One of the more appalling aspects of the “faith-based” initiative under President George W. Bush was the way the White House faith-based office was politicized.
Church & State broke this story back in 2002. We noticed that James Towey, then head of the faith-based office, kept popping up alongside GOP incumbents or challengers in several states, often before African-American audiences. The clear implication was that federal “faith-based” money might dry up if Republicans were not put in office.
This pattern of partisanship was later confirmed by David Kuo, a staffer in the faith-based office. In his book Tempting Faith, Kuo wrote about how the White House sought to use the faith-based initiative to win votes for the GOP in 2002 and 2004.

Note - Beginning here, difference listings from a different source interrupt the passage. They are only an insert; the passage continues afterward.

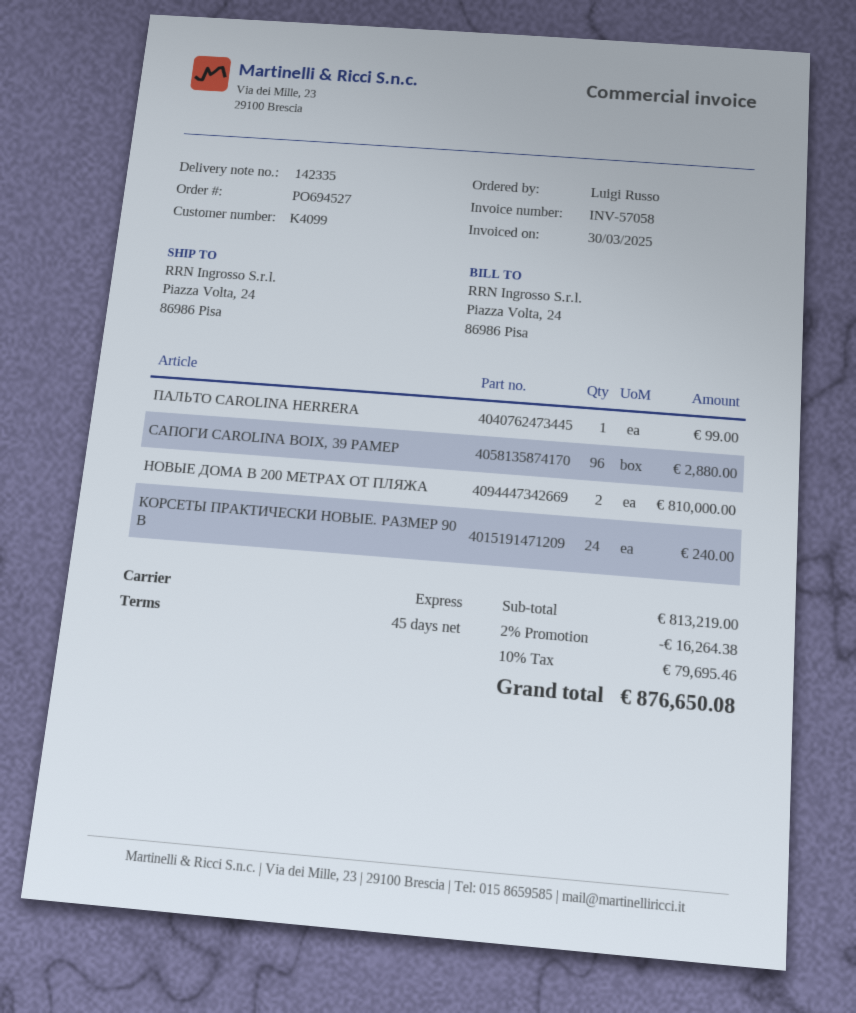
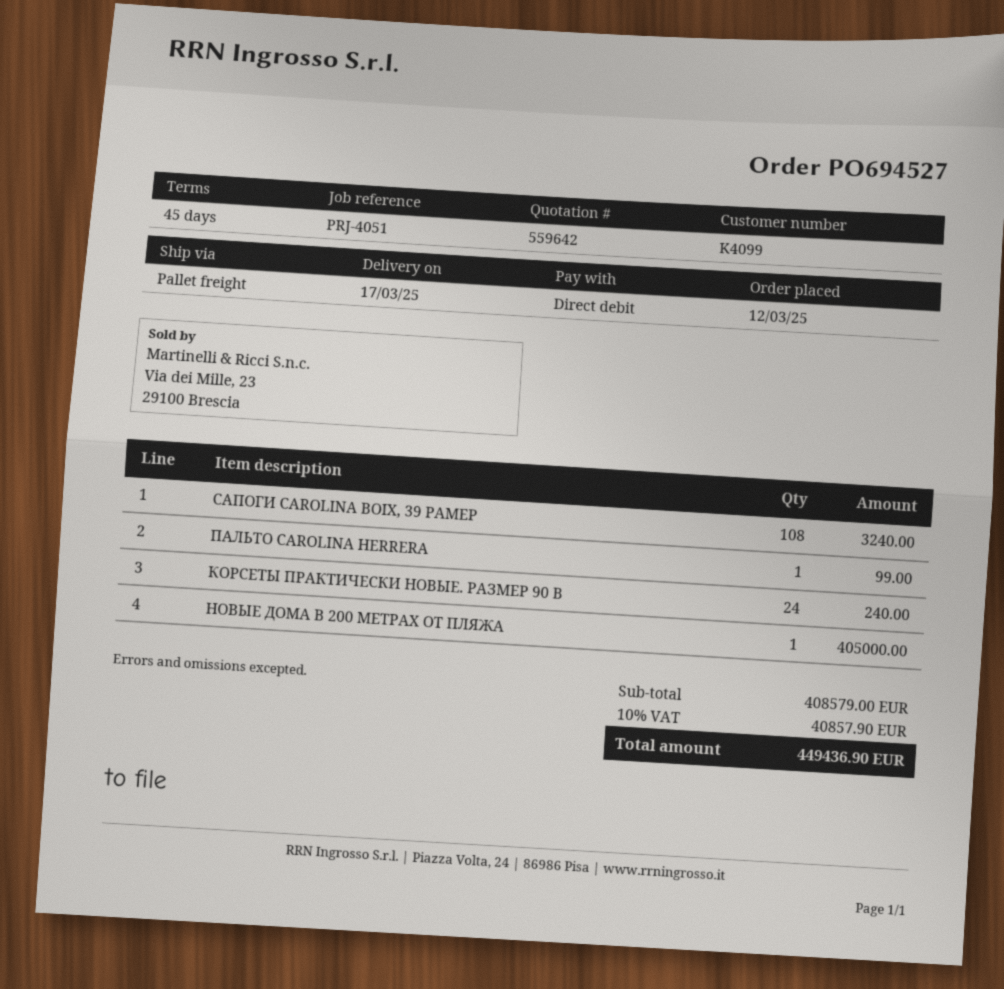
shipping method: express -> pallet freight
САПОГИ CAROLINA BOIX, 39 РАМЕР: 96 for 2880.00 -> 108 for 3240.00
НОВЫЕ ДОМА В 200 МЕТРАХ ОТ ПЛЯЖА: 2 for 810000.00 -> 1 for 405000.00
subtotal: 813219.00 -> 408579.00
discount: 2% = 16264.38 -> none
tax: 10% = 79695.46 -> 10% = 40857.90
total: 876650.08 -> 449436.90

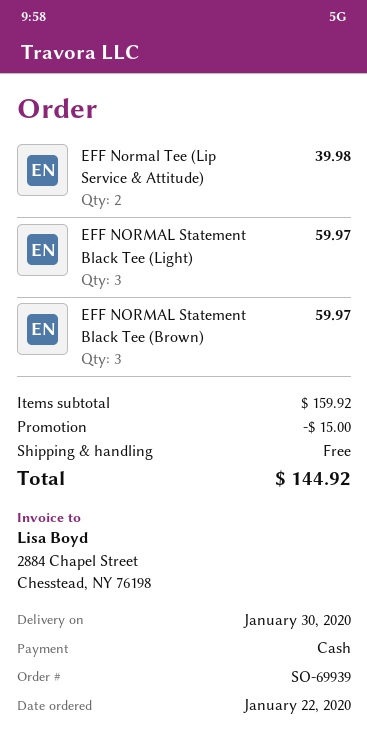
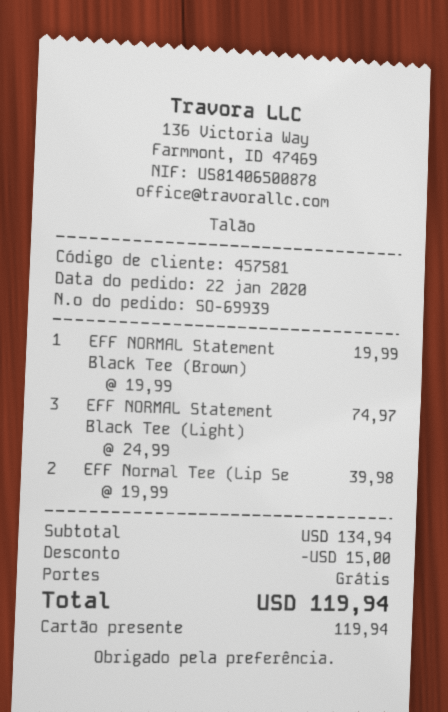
payment method: cash -> gift card
EFF NORMAL Statement Black Tee (Light): 3 for 59.97 -> 3 for 74.97
EFF NORMAL Statement Black Tee (Brown): 3 for 59.97 -> 1 for 19.99
subtotal: 159.92 -> 134.94
total: 144.92 -> 119.94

“We laid out a plan whereby we would hold ‘roundtable events’ for threatened incumbents with faith and community leaders,” Kuo wrote. “Our office would do the work, using the aura of our White House power to get a diverse group of faith and community leaders to a ‘nonpartisan’ event discussing how best to help poor people in their area. Though the Republican candidate would host the roundtable, it wouldn’t be a campaign event. The member of Congress was just taking time away from his or her campaign to serve the community. It would be the perfect event.”
Sounds pretty partisan, right? Incredibly, Towey recently had the unmitigated gall to pen an op-ed for The Wall Street Journal attacking President Barack Obama for using several faith-based offices in federal agencies to let Americans know about the new health-care law.
AU has been critical of the president’s approach to the faith-based initiative, but we would be remiss to point out that in this case, what Obama did was certainly not partisan; it was nowhere near Towey’s stunts.
Instead of using the initiative to shill for Democrats, Obama merely asked religious leaders to help spread the word about some new provisions of the health-care law that are kicking in. The White House faith-based office, which had those contacts, set up a conference call. End of story.
Towey’s Journal piece is a rather sad attempt at rewriting history. It is a cheap shot, and it won’t work. The track record here is simply too clear. For example, The Washington Post, using some of AU’s research, reported about the “faith-based” political push on Sept. 15, 2002.
If Towey wants to see the person who’s really responsible for politicizing the faith-based initiative, he needn’t do much. He can simply look in the mirror.